On the 28th of May, 2014, during the construction of the Church of Saint Luke the Physician, at the Monastery of the Holy Mother in Dovra, Veria, Greece, a festal Hierarchical Vesper was being celebrated.  The purpose of the Vesper was to honor the arrival of the relics of St. Luke the Physician from Simferopol, Crimea, Russia.  Bishop Theodoritos of Nazianzus was the celebrant and the homilist.  The following day a Hierarchical Divine Liturgy was celebrated by Metropolitan Panteleimon of Veria, Greece.  Bishops Theoridoritos and Dimitrius and many priests were concelebrants at the Divine Liturgy.  They had all come together in order to honor the Saint and to receive the blessing of the Saint.   Shortly before the end of the service, Archimandrite Sosipratos Pitoulias was asked by the Metropolitan of Veria to speak to the congregation about the recent miracle that was performed by Saint Luke for his nephew.
            Father Sosipatros, who was visibly emotional, began to tell the faithful about the miracle that was performed by the Saint.  Fr. Sosipatros said the following:“The child Elias was a few months old when he was diagnosed with leukemia.  I and Fr.

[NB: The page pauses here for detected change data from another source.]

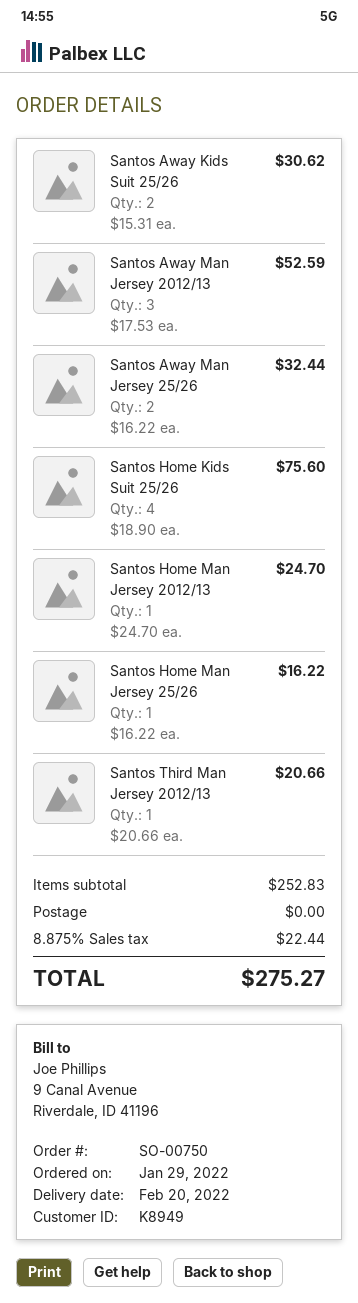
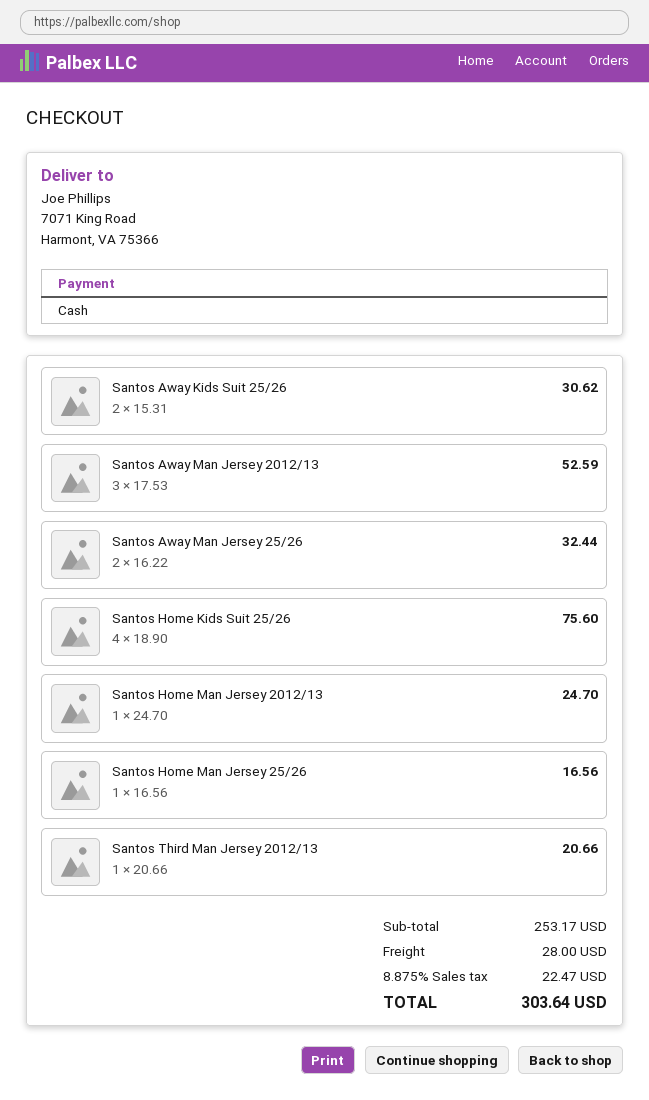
Santos Home Man Jersey 25/26: 1 x 16.22 = 16.22 -> 1 x 16.56 = 16.56
subtotal: 252.83 -> 253.17
shipping: 0.00 -> 28.00
tax: 8.875% = 22.44 -> 8.875% = 22.47
total: 275.27 -> 303.64

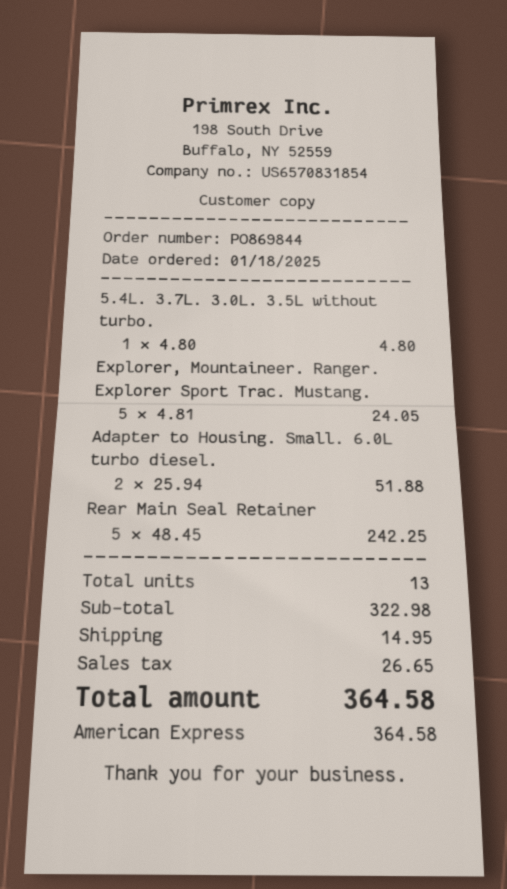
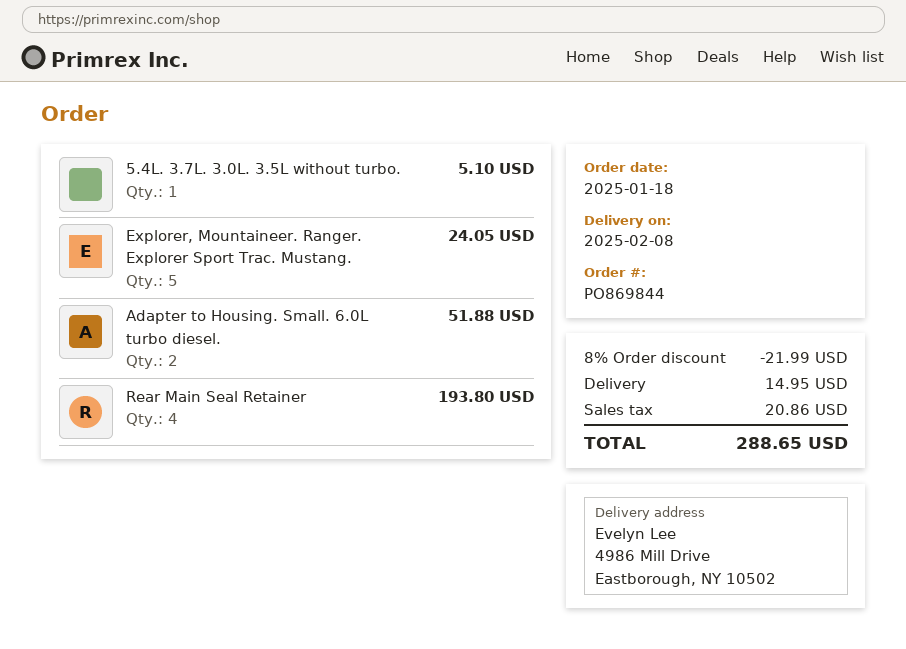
5.4L. 3.7L. 3.0L. 3.5L without turbo.: 1 for 4.80 -> 1 for 5.10
Rear Main Seal Retainer: 5 for 242.25 -> 4 for 193.80
discount: none -> 8% = 21.99
tax: 26.65 -> 20.86
total: 364.58 -> 288.65

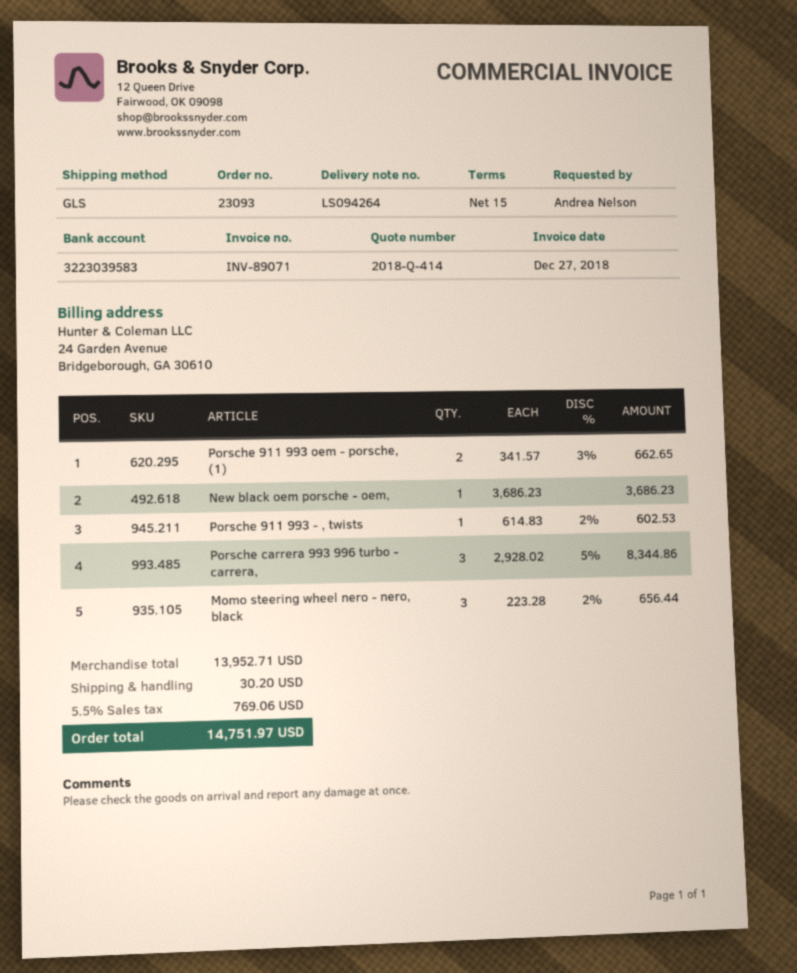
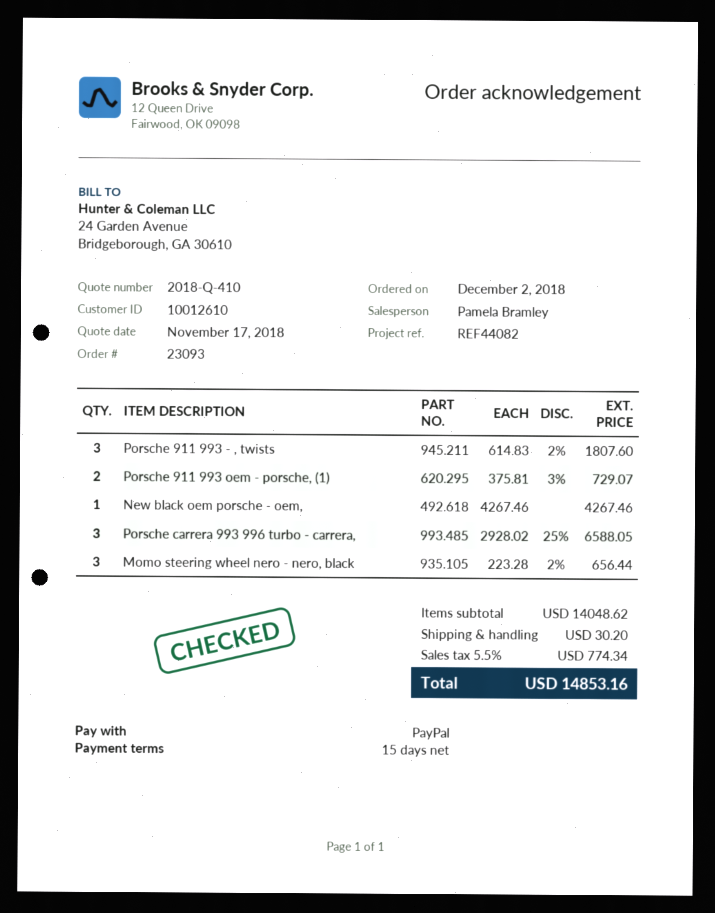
quote number: 2018-Q-414 -> 2018-Q-410
Porsche 911 993 oem - porsche, (1): 2 x 341.57 - 3% = 662.65 -> 2 x 375.81 - 3% = 729.07
New black oem porsche - oem,: 1 x 3686.23 = 3686.23 -> 1 x 4267.46 = 4267.46
Porsche 911 993 - , twists: 1 x 614.83 - 2% = 602.53 -> 3 x 614.83 - 2% = 1807.60
Porsche carrera 993 996 turbo - carrera,: 3 x 2928.02 - 5% = 8344.86 -> 3 x 2928.02 - 25% = 6588.05
subtotal: 13952.71 -> 14048.62
tax: 5.5% = 769.06 -> 5.5% = 774.34
total: 14751.97 -> 14853.16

Gregory Maza took turns at the hospital keeping vigil for the child.  On the eve of the falling asleep of Saint Luke the Physician, June 10, Father Gregory, late one night left the hospital in order for him to get some rest. He left me at the hospital to watch over the child.  A short time after he left the hospital, he phoned me and was very emotional.  Although he was emotional his voice was also very joyous.  He said to me: “Father Sosipatros Saint Luke has once again performed a miracle!”  My response was: “What happened?”  He said: “When I left the hospital, I took a cab to my home.  A short time before arriving at my house, the unknown cab driver asked me:: “Is everything all right?” “Father Gregory was perplexed by this and answered:” “Everything is just fine.”  “The cab driver asked the same question once again:” “Father, is everything all right?” Father Gregory not wanting to continue the conversation with the unknown cab driver answered curtly:” “Everything is all right.”  “And then the cab driver said to him:” “Father Gregory, that child that you are taking care of, which is not yours, will recover!”   “Father Gregory became confused at hearing this and then directing himself to the unknown cabby asked him:” “How do you know about the child? How do you know about me? How do you know about all these things?  And the cab driver answered him: “  “Do not ask me many questions Father, the child that you are taking care of, and which is not yours will get well.”  “They had reached their destination and the taxi stopped. Father Gregory, in shock, paid the taxi fare to the unknown driver who knew everything about him.  The taxi driver took the money and gave Father Gregory change and then just disappeared.  I do not know if that taxi driver was Saint Luke or the Saint was speaking through him.  That which I know is that little Elias has been healed!”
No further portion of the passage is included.